Odyssey シリーズ

Odyssey M イメージングシステム

Odyssey M イメージングシステム

Dr. Kimberley Samkoe

Develops Quantitative Fluorescence Imaging Methodologies for Applications in Oncology


Having long been fascinated by the interaction of light with molecules and tissues, Dr. Kimberley Samkoe uses fluorescence imaging to provide microscopic molecular information that can be interpreted at a macro-scale for applications in oncology. As Principal Investigator at the Samkoe Lab in the Center for Imaging Medicine in the Thayer School for Engineering at Dartmouth College, she is motivated to create highly sensitive, specific, and quantitative fluorescence imaging methodologies that aim to streamline clinical procedures such as surgical resection and therapeutic decision-making.

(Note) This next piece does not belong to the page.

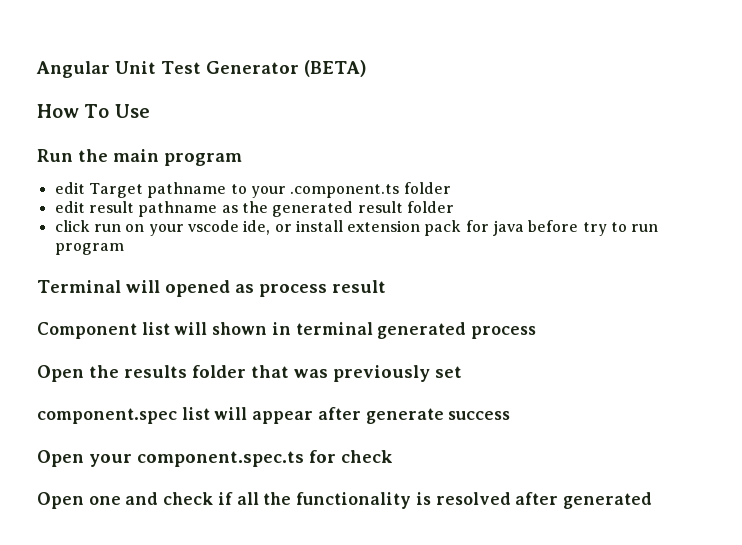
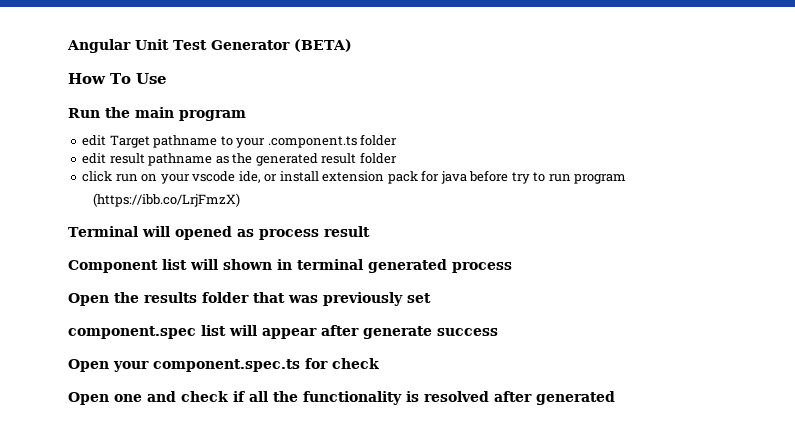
+ (https://ibb.co/LrjFmzX)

Dr. Samkoe and her lab have used the Odyssey CLx Imaging System extensively in their research for over a decade, and now use the Odyssey M for imaging freshly excised tissue sections, fixed-cell based assays, pathology slide imaging, In-Cell Western assays, and Western blots.

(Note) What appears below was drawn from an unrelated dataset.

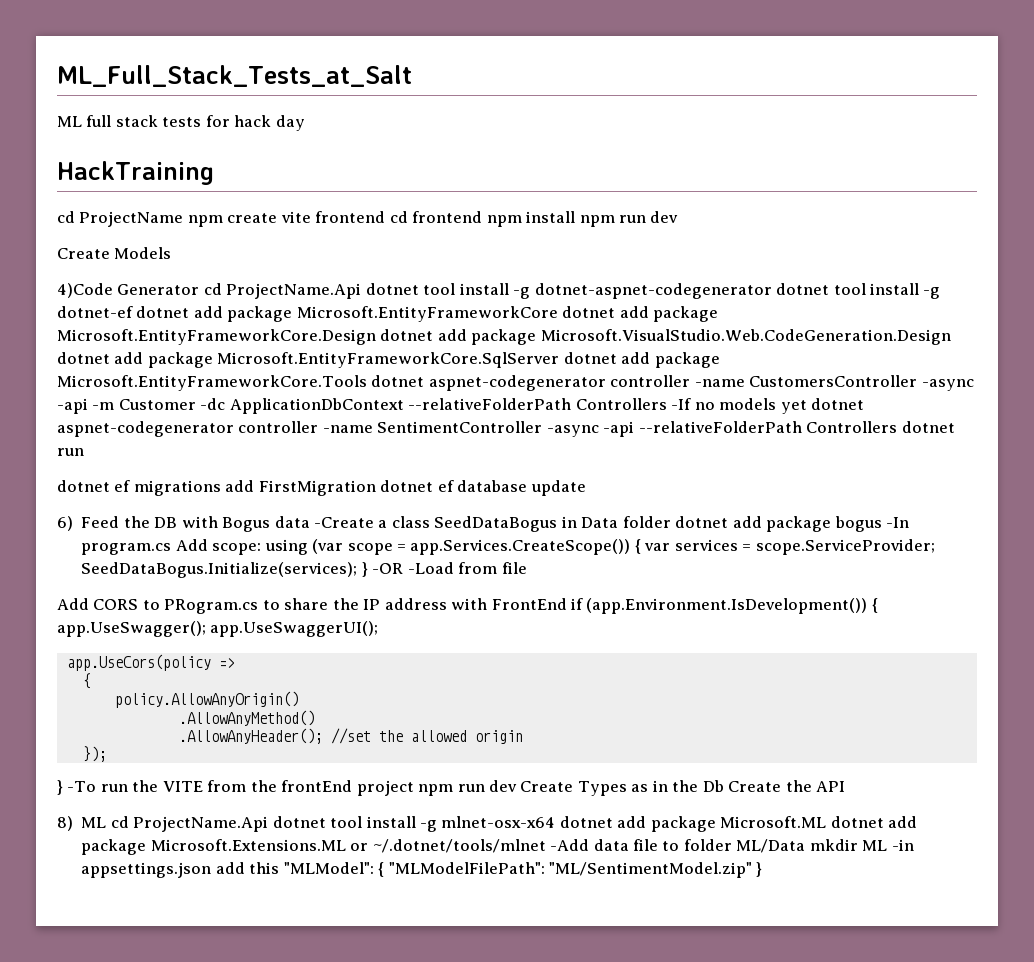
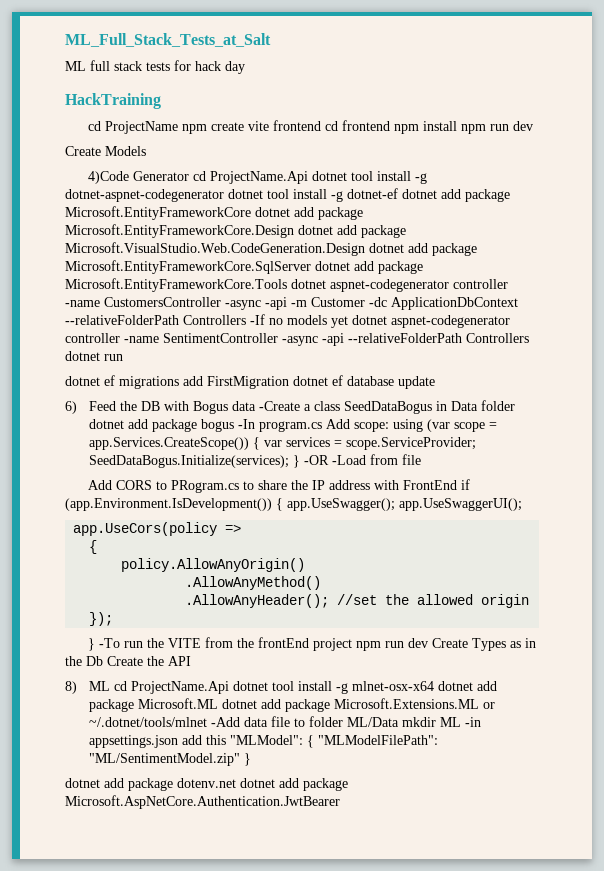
+ dotnet add package dotenv.net dotnet add package Microsoft.AspNetCore.Authentication.JwtBearer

The Odyssey M is a joy to use. Not only is it user-friendly for both new and experienced researchers, but the wide array of options available for both fluorescence and RGB Truecolor imaging enables a flexibility in data collection that no other system we know of provides. 

- Dr. Kimberley Samkoe

Fluorescent Imaging in Cancer Research


The Samkoe Lab’s research goal is to develop quantitative clinical methodologies to improve clinical decision-making around surgical resection and molecular-targeted therapy. These include fluorescence imaging methodologies that will streamline surgical resection of cancerous tissue by utilizing fluorescent Affibody molecules, which are rapidly taken up by tissue of interest and cleared by normal tissue. This results in suitable contrast within hours, allowing imaging and surgical resection to take place on the same day.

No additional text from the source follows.